Dans ses "Conjectures sur les débuts de l’histoire humaine", Kant met très nettement en lumière le rôle central qu’a joué la pudeur dans l’humanisation du désir sexuel.

D’abord nus, tels Adam et Eve dans le jardin d’Eden, les hommes se sont mis à cacher leurs organes génitaux derrière des feuilles d’arbre ou des peaux de bête afin de les soustraire à la vue de leurs semblables, ce qui a eu pour effet de stimuler fortement leur imagination.

Même s’il n’est pas certain que le but premier des homo sapiens se confectionnant des pagnes était la dissimulation pudique – on pourrait plutôt penser qu’ils cherchaient d'abord à se protéger –, l'émergence du sentiment amoureux fut néanmoins la principale conséquence de cette habitude.

Un tel basculement culturel ouvre la voie à une série de ruptures avec l’ordre des instincts naturels. L’excitation bestiale, purement sexuelle, liée à la perception du sexe de l’autre se voit transformée, grâce au travail de l’imagination, en une excitation spirituelle.

Ce n’est plus la chose en tant que telle mais l’idée imaginaire qu’ils s’en font qui suscite leur intérêt. La nudité donnant tout à voir ne laisse plus rien à découvrir, et l’attrait pour le sexe opposé cesse dès que le besoin est satisfait. Aussi, l’apparition de la pudeur conduit le désir sexuel des hommes à se séparer de l’instinct animal et à rompre avec la périodicité des cycles reproducteurs.

L’homme, privé de la vision de cet organe qui parfois provoque en lui de si violentes impulsions, doit faire appel à son imagination, ce qui donne à son désir un caractère durable. Cette dissimulation pudique lui permet en effet d’éviter le sentiment de satiété qui suit la satisfaction d’un désir purement animal. Le sexe de l’autre devient en quelque sorte plus mystérieux, quelque chose qui n’est pas immédiatement accessible, et la nature de l’intérêt qu’il suscite s’en trouve modifiée. N’ayant plus la représentation de ce qui l’attire, l’homme ne sait plus ce vers quoi ses impulsions l’orientent.

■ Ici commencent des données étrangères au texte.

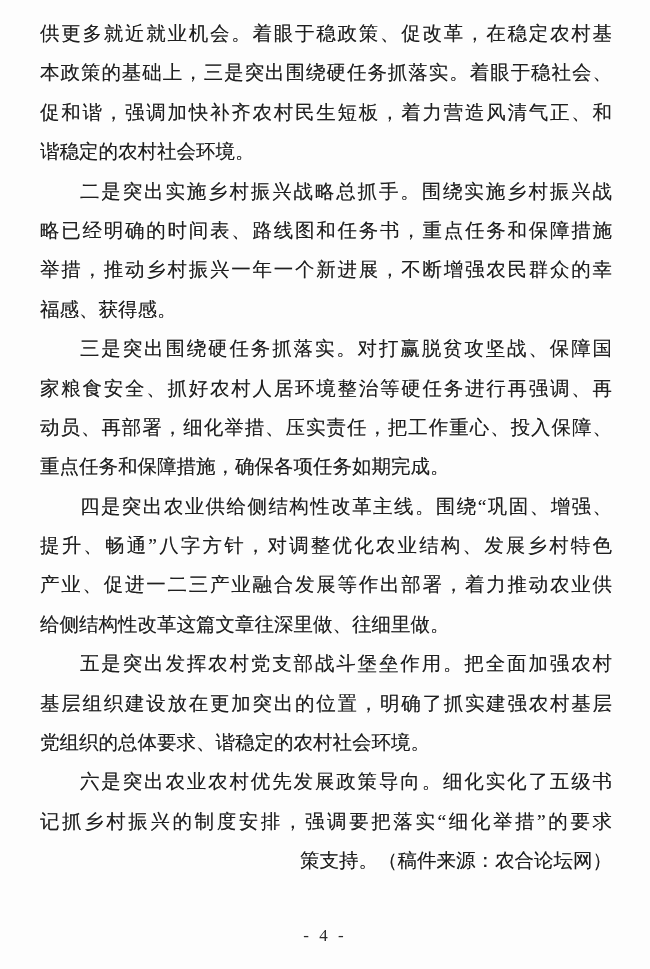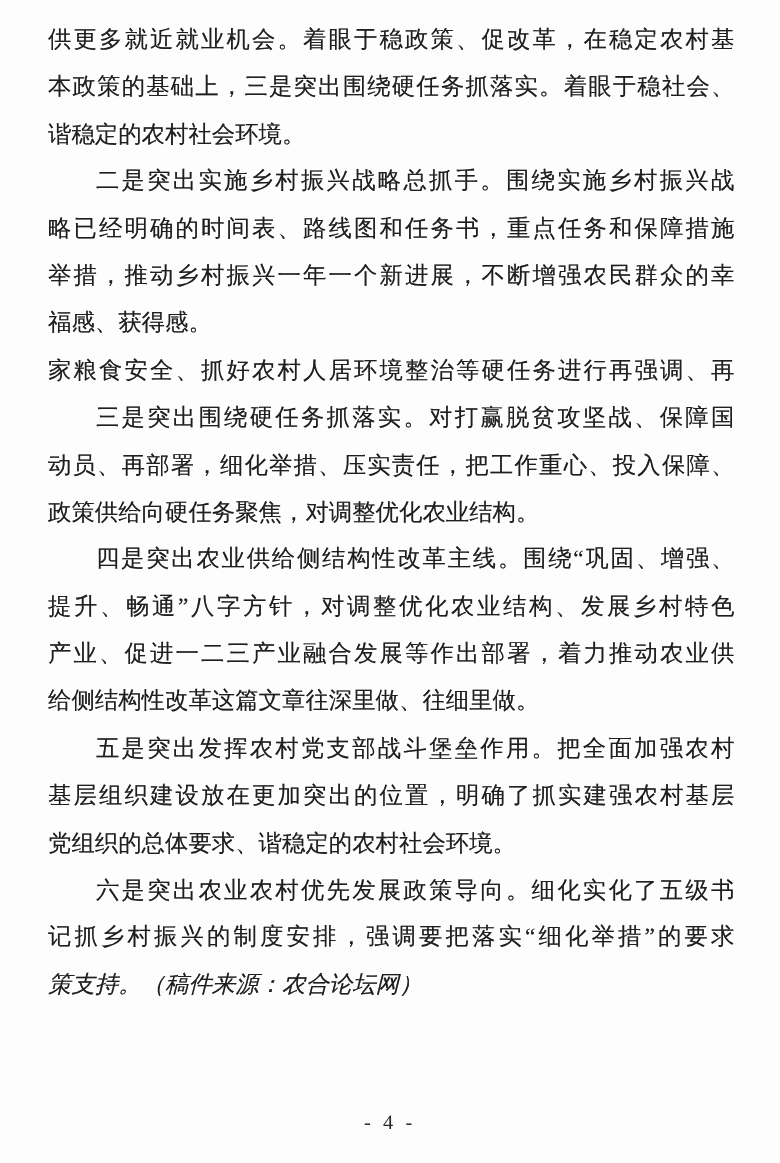"促和谐，强调加快补齐农村民生短板，着力营造风清气正、和" div.line { html: none -> <div>促和谐，强调加快补齐农村民生短板，着力营造风清气正、和</div> }
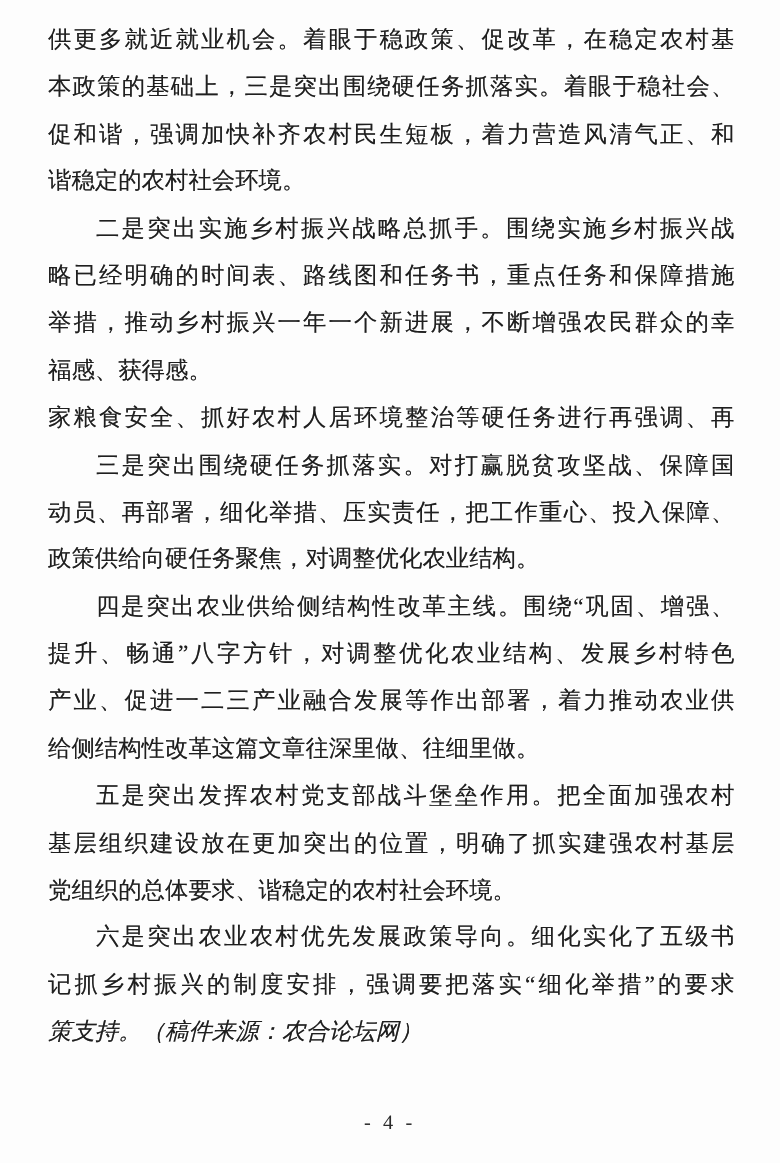"家粮食安全、抓好农村人居环境整治等硬任务进行再强调、再" div.line { order: before "三是突出围绕硬任务抓落实。对打赢脱贫攻坚战、保障国" -> after "三是突出围绕硬任务抓落实。对打赢脱贫攻坚战、保障国" }
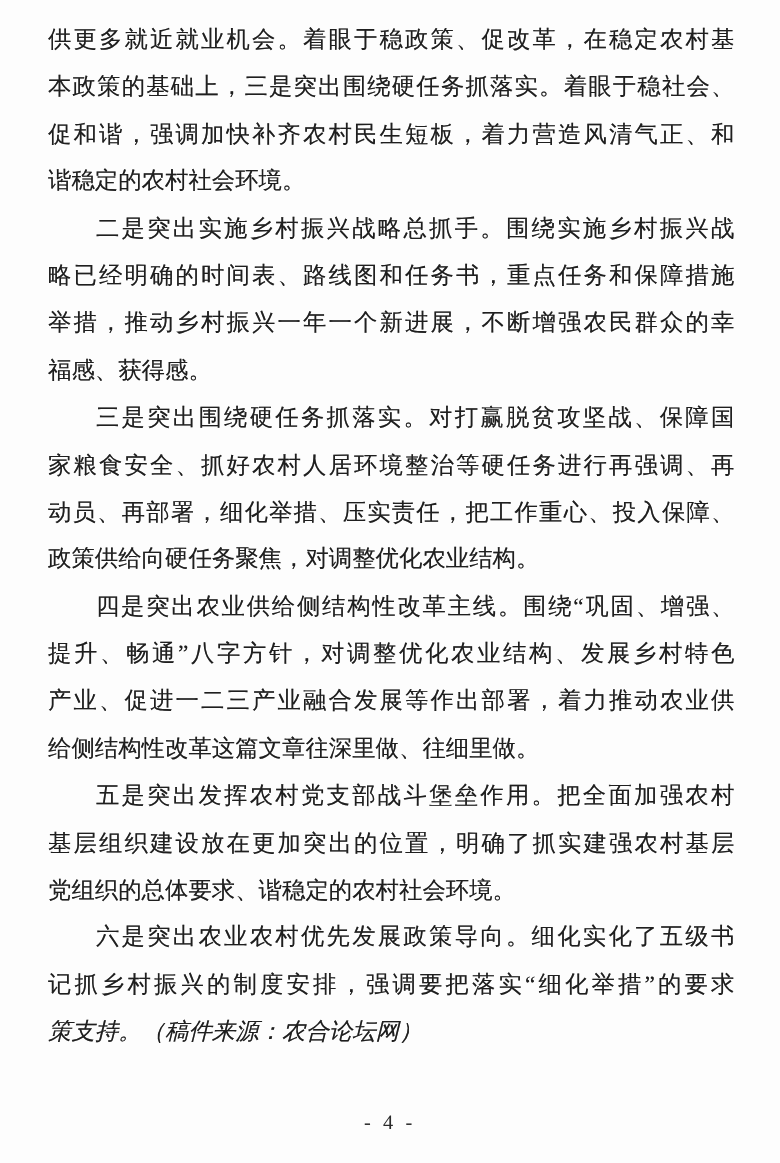"政策供给向硬任务聚焦，对调整优化农业结构。" div.line { text: 政策供给向硬任务聚焦，对调整优化农业结构 -> 重点任务和保障措施，确保各项任务如期完成 }
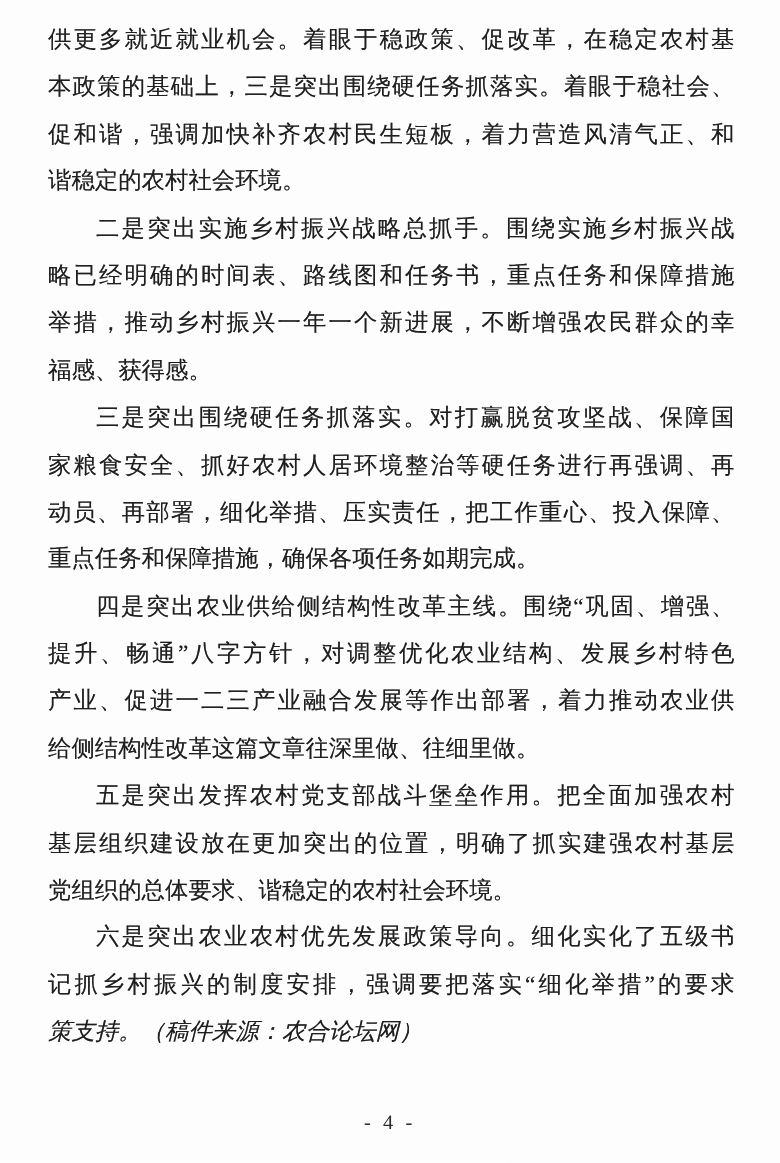"策支持。" .line.with-attribution { font-style: italic -> none; justify-content: flex-start -> flex-end }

L’autre, qui n’était d’abord qu’un moyen d’épanchement des pulsion, se fait progressivement ressentir comme une fin obscure et confuse. C’est peut-être à ce stade de l’évolution humaine que l’instinct s’est déréglé ; en rompant le fil qui relie la tendance naturelle à l’objet qui la stimule, il s’est mu en une force poursuivant désormais un idéal de l’imagination.

 

Il suffit d’interroger des naturistes pour s’entendre confirmer que la nudité généralisée exclut l’érotisme. D’après eux, c’est plutôt la dissimulation des organes génitaux derrière du textile qui, en stimulant l’excitation sensuelle, se révèle fin de compte « indécente ». Voilà qui met en pleine lumière le rôle de l’imagination dans la dynamique du désir sexuel.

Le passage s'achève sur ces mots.